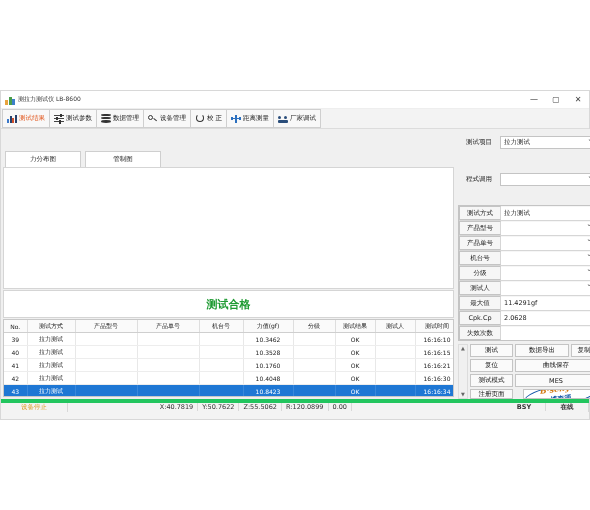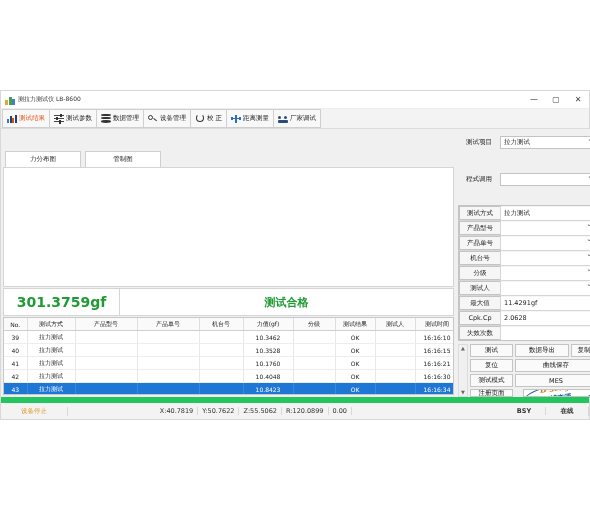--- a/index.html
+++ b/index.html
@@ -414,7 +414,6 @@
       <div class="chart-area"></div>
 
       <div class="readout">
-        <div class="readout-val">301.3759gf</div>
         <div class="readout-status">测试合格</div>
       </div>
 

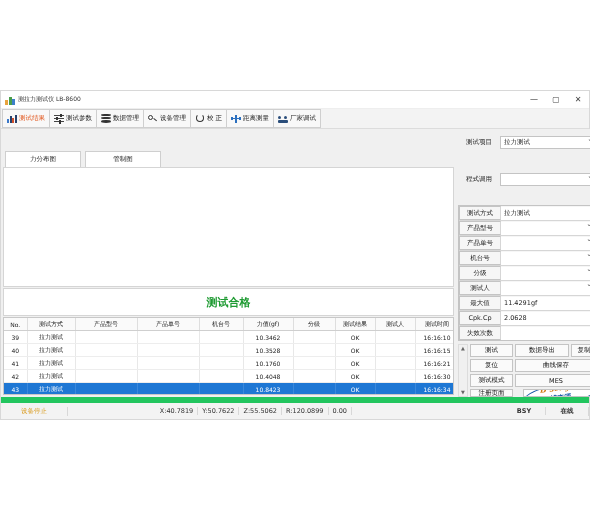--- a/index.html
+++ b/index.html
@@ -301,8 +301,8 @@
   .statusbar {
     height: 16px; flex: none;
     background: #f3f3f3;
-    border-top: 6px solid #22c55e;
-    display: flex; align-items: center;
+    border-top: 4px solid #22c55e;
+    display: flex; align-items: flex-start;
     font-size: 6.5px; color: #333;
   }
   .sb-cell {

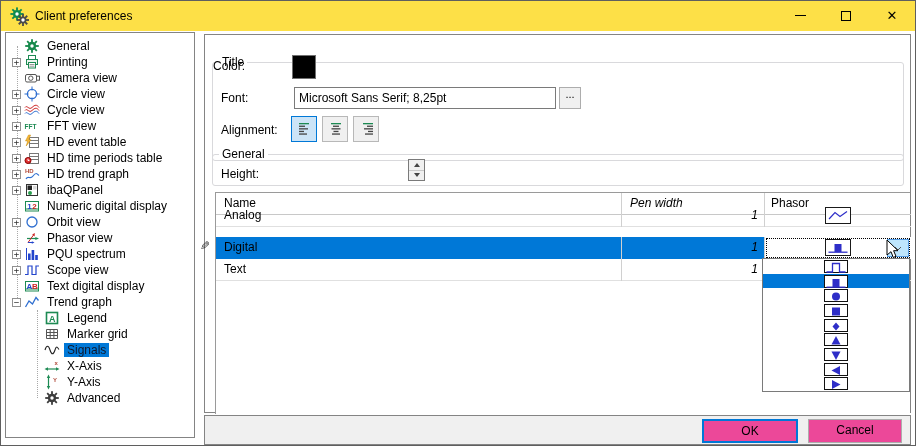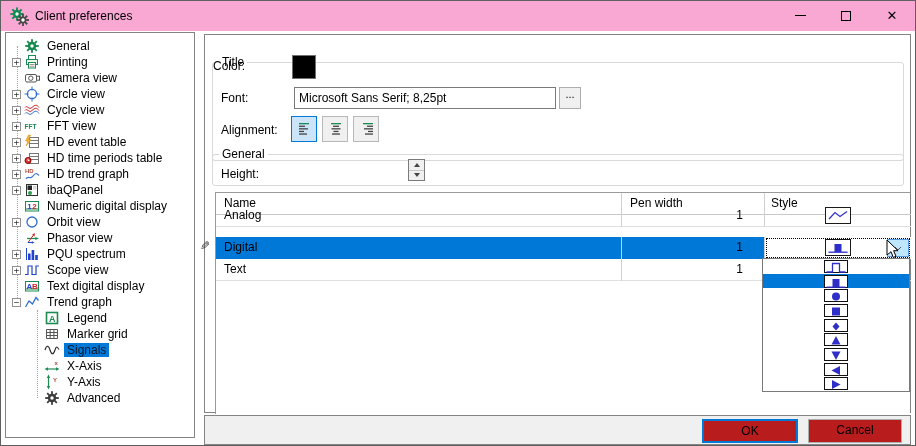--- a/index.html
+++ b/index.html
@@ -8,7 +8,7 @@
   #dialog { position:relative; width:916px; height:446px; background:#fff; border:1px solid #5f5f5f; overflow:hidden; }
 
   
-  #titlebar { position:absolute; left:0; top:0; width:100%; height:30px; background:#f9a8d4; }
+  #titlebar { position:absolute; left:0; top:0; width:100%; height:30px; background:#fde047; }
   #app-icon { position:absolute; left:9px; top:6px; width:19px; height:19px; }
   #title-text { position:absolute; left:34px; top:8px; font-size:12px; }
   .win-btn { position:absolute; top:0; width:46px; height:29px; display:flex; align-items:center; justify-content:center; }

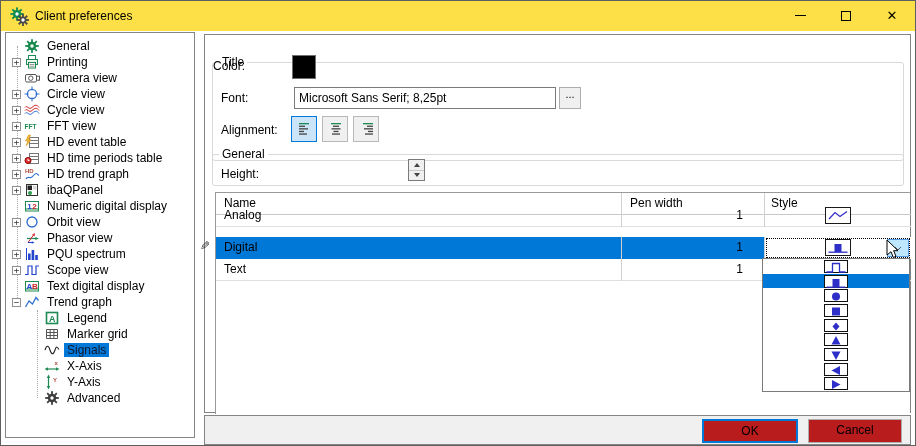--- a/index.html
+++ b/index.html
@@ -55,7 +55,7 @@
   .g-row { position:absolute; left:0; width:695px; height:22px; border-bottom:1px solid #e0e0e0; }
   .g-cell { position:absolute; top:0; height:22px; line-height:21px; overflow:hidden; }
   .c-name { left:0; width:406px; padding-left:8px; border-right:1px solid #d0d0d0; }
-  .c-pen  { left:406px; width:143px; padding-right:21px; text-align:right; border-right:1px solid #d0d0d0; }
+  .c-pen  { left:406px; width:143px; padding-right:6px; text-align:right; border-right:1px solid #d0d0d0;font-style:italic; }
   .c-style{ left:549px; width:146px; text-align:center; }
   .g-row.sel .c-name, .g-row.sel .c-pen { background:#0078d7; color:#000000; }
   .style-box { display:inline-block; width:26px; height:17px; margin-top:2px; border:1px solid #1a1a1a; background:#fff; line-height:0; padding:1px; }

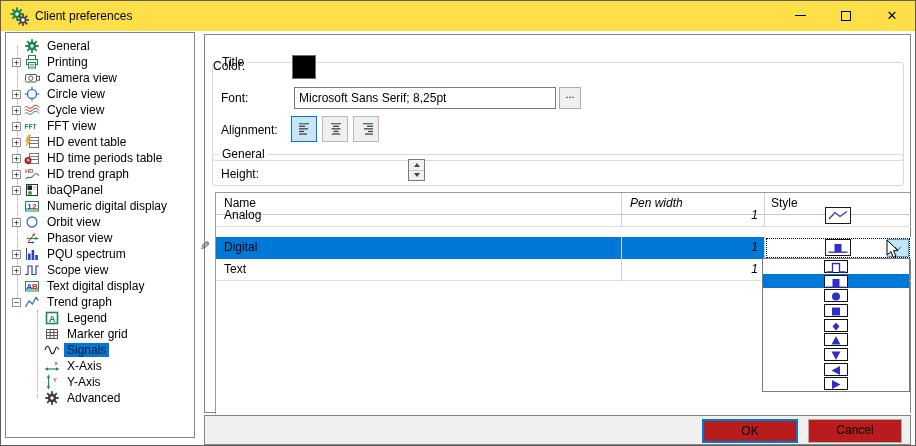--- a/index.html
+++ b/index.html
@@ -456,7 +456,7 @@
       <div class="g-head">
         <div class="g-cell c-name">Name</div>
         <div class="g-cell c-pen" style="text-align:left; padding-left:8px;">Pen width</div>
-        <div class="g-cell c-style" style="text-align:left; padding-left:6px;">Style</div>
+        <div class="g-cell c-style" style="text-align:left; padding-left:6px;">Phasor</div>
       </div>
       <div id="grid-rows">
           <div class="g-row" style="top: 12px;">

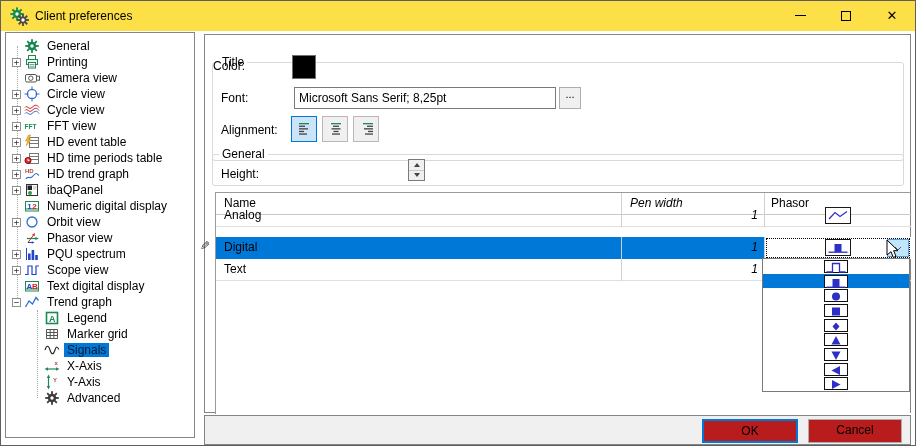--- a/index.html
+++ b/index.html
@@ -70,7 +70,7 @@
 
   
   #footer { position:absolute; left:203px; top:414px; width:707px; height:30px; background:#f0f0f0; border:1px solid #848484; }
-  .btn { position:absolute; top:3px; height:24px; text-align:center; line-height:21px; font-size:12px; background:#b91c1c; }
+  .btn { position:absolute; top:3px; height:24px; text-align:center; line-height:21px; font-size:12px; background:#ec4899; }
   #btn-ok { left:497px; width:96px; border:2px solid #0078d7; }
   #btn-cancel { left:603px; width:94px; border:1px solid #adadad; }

------------------------------

Work instruction - Leave the pictures aside and give every entry above again word for word.

Task result -
--- a/index.html
+++ b/index.html
@@ -414,7 +414,6 @@
       <div class="chart-area"></div>
 
       <div class="readout">
-        <div class="readout-val">301.3759gf</div>
         <div class="readout-status">测试合格</div>
       </div>
 

--- a/index.html
+++ b/index.html
@@ -301,8 +301,8 @@
   .statusbar {
     height: 16px; flex: none;
     background: #f3f3f3;
-    border-top: 6px solid #22c55e;
-    display: flex; align-items: center;
+    border-top: 4px solid #22c55e;
+    display: flex; align-items: flex-start;
     font-size: 6.5px; color: #333;
   }
   .sb-cell {

--- a/index.html
+++ b/index.html
@@ -8,7 +8,7 @@
   #dialog { position:relative; width:916px; height:446px; background:#fff; border:1px solid #5f5f5f; overflow:hidden; }
 
   
-  #titlebar { position:absolute; left:0; top:0; width:100%; height:30px; background:#f9a8d4; }
+  #titlebar { position:absolute; left:0; top:0; width:100%; height:30px; background:#fde047; }
   #app-icon { position:absolute; left:9px; top:6px; width:19px; height:19px; }
   #title-text { position:absolute; left:34px; top:8px; font-size:12px; }
   .win-btn { position:absolute; top:0; width:46px; height:29px; display:flex; align-items:center; justify-content:center; }

--- a/index.html
+++ b/index.html
@@ -55,7 +55,7 @@
   .g-row { position:absolute; left:0; width:695px; height:22px; border-bottom:1px solid #e0e0e0; }
   .g-cell { position:absolute; top:0; height:22px; line-height:21px; overflow:hidden; }
   .c-name { left:0; width:406px; padding-left:8px; border-right:1px solid #d0d0d0; }
-  .c-pen  { left:406px; width:143px; padding-right:21px; text-align:right; border-right:1px solid #d0d0d0; }
+  .c-pen  { left:406px; width:143px; padding-right:6px; text-align:right; border-right:1px solid #d0d0d0;font-style:italic; }
   .c-style{ left:549px; width:146px; text-align:center; }
   .g-row.sel .c-name, .g-row.sel .c-pen { background:#0078d7; color:#000000; }
   .style-box { display:inline-block; width:26px; height:17px; margin-top:2px; border:1px solid #1a1a1a; background:#fff; line-height:0; padding:1px; }

--- a/index.html
+++ b/index.html
@@ -456,7 +456,7 @@
       <div class="g-head">
         <div class="g-cell c-name">Name</div>
         <div class="g-cell c-pen" style="text-align:left; padding-left:8px;">Pen width</div>
-        <div class="g-cell c-style" style="text-align:left; padding-left:6px;">Style</div>
+        <div class="g-cell c-style" style="text-align:left; padding-left:6px;">Phasor</div>
       </div>
       <div id="grid-rows">
           <div class="g-row" style="top: 12px;">

--- a/index.html
+++ b/index.html
@@ -70,7 +70,7 @@
 
   
   #footer { position:absolute; left:203px; top:414px; width:707px; height:30px; background:#f0f0f0; border:1px solid #848484; }
-  .btn { position:absolute; top:3px; height:24px; text-align:center; line-height:21px; font-size:12px; background:#b91c1c; }
+  .btn { position:absolute; top:3px; height:24px; text-align:center; line-height:21px; font-size:12px; background:#ec4899; }
   #btn-ok { left:497px; width:96px; border:2px solid #0078d7; }
   #btn-cancel { left:603px; width:94px; border:1px solid #adadad; }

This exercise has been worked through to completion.